I want to enjoy the moment without worry, apprehension or anticipation of the later. I don’t know how to let go. I fear that if I let go, I will lose something. Maybe I fear losing myself, my history, my plans. I want to not be afraid. I want to allow myself to let go and dive in.
Why, when I am in the midst of an amazing, beautiful and rare adventure am I paralyzed by myself? Why do I fear life? I drift through the days, counting. I count the hours until the next meal, class or nap. I count the days until the next trip to Kaza, the weeks until I am home, the months until I turn twenty-one, the money in my wallet, the crackers left in my room. How much longer until something else happens? Why do I not ask: can’t we stay here in this moment for a moment more? Can we hold off the next mark on the calendar until this day has been filled to the brim? I come close to allowing myself, but then I pull back. I can’t forget this moment, as if all existence depends on me remembering, on me writing the history of my today.
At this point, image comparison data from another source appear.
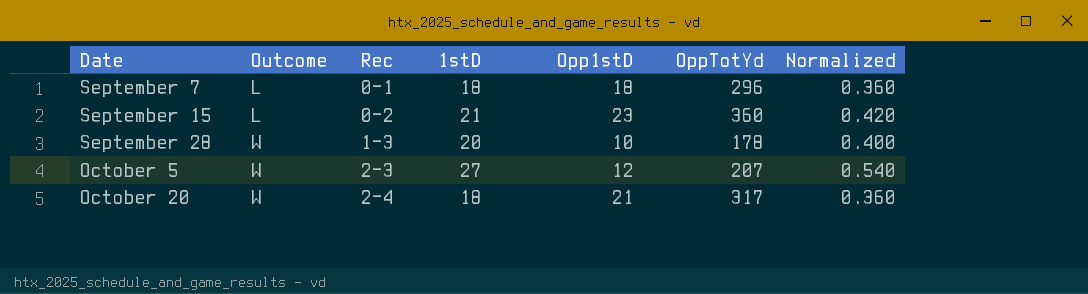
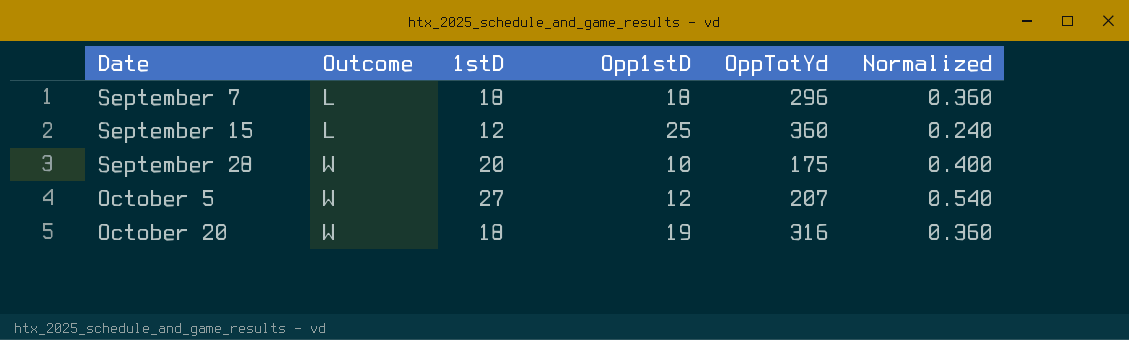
column Rec | position: 3 -> none
September 15 | 1stD: 21 -> 12
September 15 | Opp1stD: 23 -> 25
September 15 | Normalized: 0.420 -> 0.240
September 28 | OppTotYd: 178 -> 175
October 20 | Opp1stD: 21 -> 19
October 20 | OppTotYd: 317 -> 316

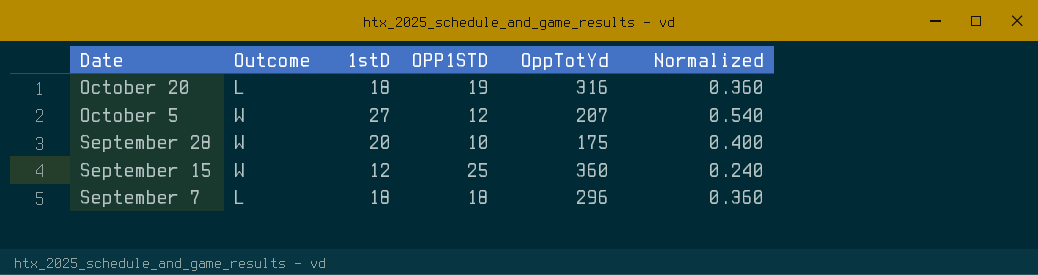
row order: Date ascending -> Date descending
column name: Opp1stD -> OPP1STD
October 20 | Outcome: W -> L
September 15 | Outcome: L -> W

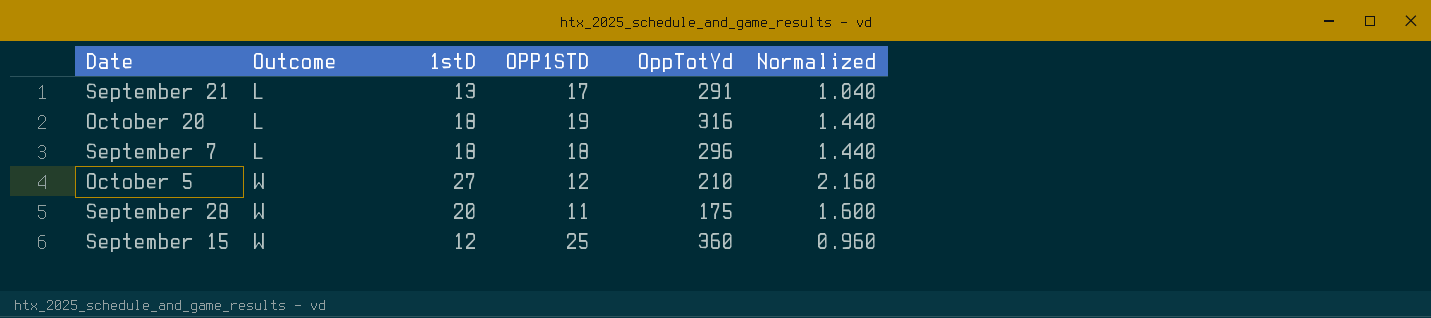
row order: Date descending -> Outcome ascending
column Normalized | formula: [1stD] * 0.02 -> [1stD] * 0.08
row September 21: none -> L | 13 | 17 | 291 | 1.040
October 5 | OppTotYd: 207 -> 210
September 28 | OPP1STD: 10 -> 11

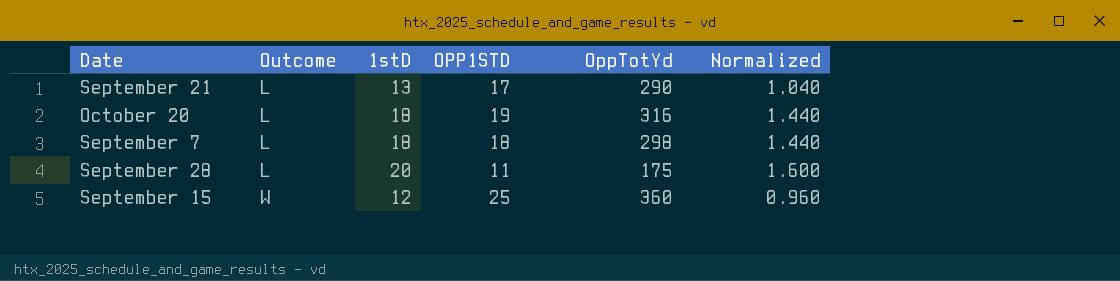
row October 5: W | 27 | 12 | 210 | 2.160 -> none
September 21 | OppTotYd: 291 -> 290
September 7 | OppTotYd: 296 -> 298
September 28 | Outcome: W -> L

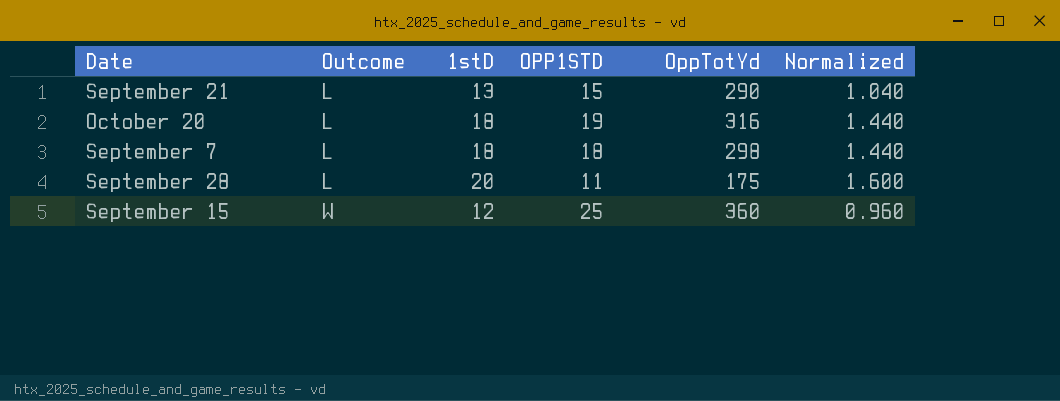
September 21 | OPP1STD: 17 -> 15

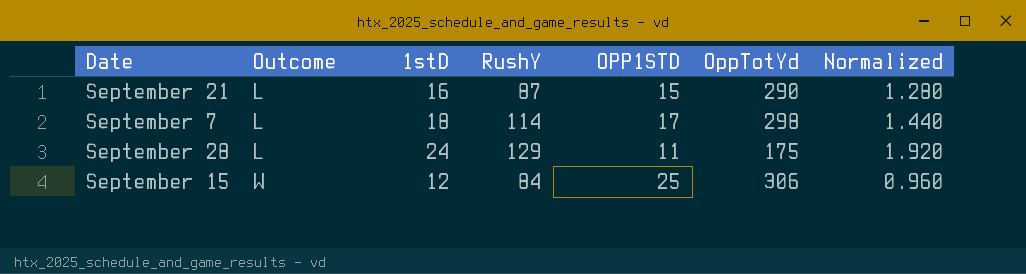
column RushY | position: none -> 4
row October 20: L | 18 | 19 | 316 | 1.440 -> none
September 21 | 1stD: 13 -> 16
September 21 | Normalized: 1.040 -> 1.280
September 7 | OPP1STD: 18 -> 17
September 28 | 1stD: 20 -> 24
September 28 | Normalized: 1.600 -> 1.920
September 15 | OppTotYd: 360 -> 306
As if me not remembering means it never happened at all. But still, I don’t record their faces, their spirits. I feel that I am failing at the impossible task of saving all the past because I cannot tell you about the way my heart jumped in my throat and I knew that all people are beautiful and in need of nurturing and kindness, the way I tingled with the love, the unconditional love, the love towards a new teacher, still a stranger when Dolma fell asleep on my shoulder. How the excitement of Kesang makes my body shutter with joy, how her innocent face looks towards me with wonder, with love. How does her face look? I know right now, her smile, her silent giggle and I know the feeling of satisfaction when she understands one more math problem, when she feels like she can do it, not just that I’m telling her she can. But you will never know what this eleven-year-old girl looked like when I drew two stars on her homework. You will only know the library if you see my pictures, but you won’t know what it feels like.
Why can’t I tell you? Why can’t I put it on this paper? I could write some metaphors, comparing it to things that are familiar to many but that isn’t how it really was. I suppose you could get an idea of how I really felt, but you’ll never really know how it was. Not for me, not for them, you can’t. You just can’t really know. If only you could, then you’d know why I don’t want to forget and why being completely here is scary. It scares me because it means I don’t need, I don’t need anything besides now.
When your life is based on dates and schedules and plans it is frightening to not base it on anything but Kesang’s progress or loving hugs or beautiful mountains. Mountains that you can’t understand until you’ve been there, been here and stood on a hill and looked up at the snowcapped peaks in all sorts of lighting. No camera can tell you how they look and how it feels to be in those mountains. What is it like when the weather happens below you?
How does it smell, how does the ground feel beneath your feet? When it’s cold, is it ordinary cold, or is Tibetan cold? Nunnery cold? Cave cold? Even if I told you, could you feel it? Could you understand the way my eyes squint in the full sun, the steps I take? Is that the memory I should record? Or should I just do as I always do and write what I want, what happens, sometimes what I want, what I feel, what I think. Pass my judgments within the confines of my journal, judgments that someday someone besides me may read? What will you think of me? What do you think of these? Did you ever think of me as more? As strange? As however this journal remembers me…
Did I break down ideas? Shatter a pedestal? Can I help you know that all people are just people? Can I help you appreciate the flaws? Understand the idiosyncrasies? Maybe even love the horrible? If you don’t love those who are terrible, who will?
Don’t give away your soul for it, your heart, but give away the never-ending stream of kindness that we are capable of emitting. We don’t lose anything when we radiate love. I know because I’ve seen it, right now I see it. No, not your now, but my now, my summer of 2007, my 20th year of life. Yes, I was 20, don’t you believe it? It’s probably still happening somewhere in the universe, swallowed into the stream of all time, even your time is not now for everyone. It’s not now for me, not right now, not when I’m 20, not in June 2007.
I can only imagine who is trying to read my thought, trying to decipher my misspellings and horribly messy handwriting. I don’t know who, if anyone, will ever read this, I don’t know if you will be shocked, relieved, disgusted or anything when you read the way I recorded my history, when you read my journal. Do I have any wisdom to offer? At only 20 years old I doubt I have very much to give you in the way of wisdom and experience. Maybe something I did or saw or thought will spark an idea in your mind. Maybe my wisdom is only in my ignorance, in my naivety.
You have to steal bits of something from my ramblings, from my childishness. Sometimes I think I know everything, other times I think I know nothing. I suppose the truth is I only know what I know. Even when I try to plan and count and remember it is all happening now. I am never not in the here because that is the only place I will ever really be, as time changes so do I and I will never be exactly the same, I can’t be.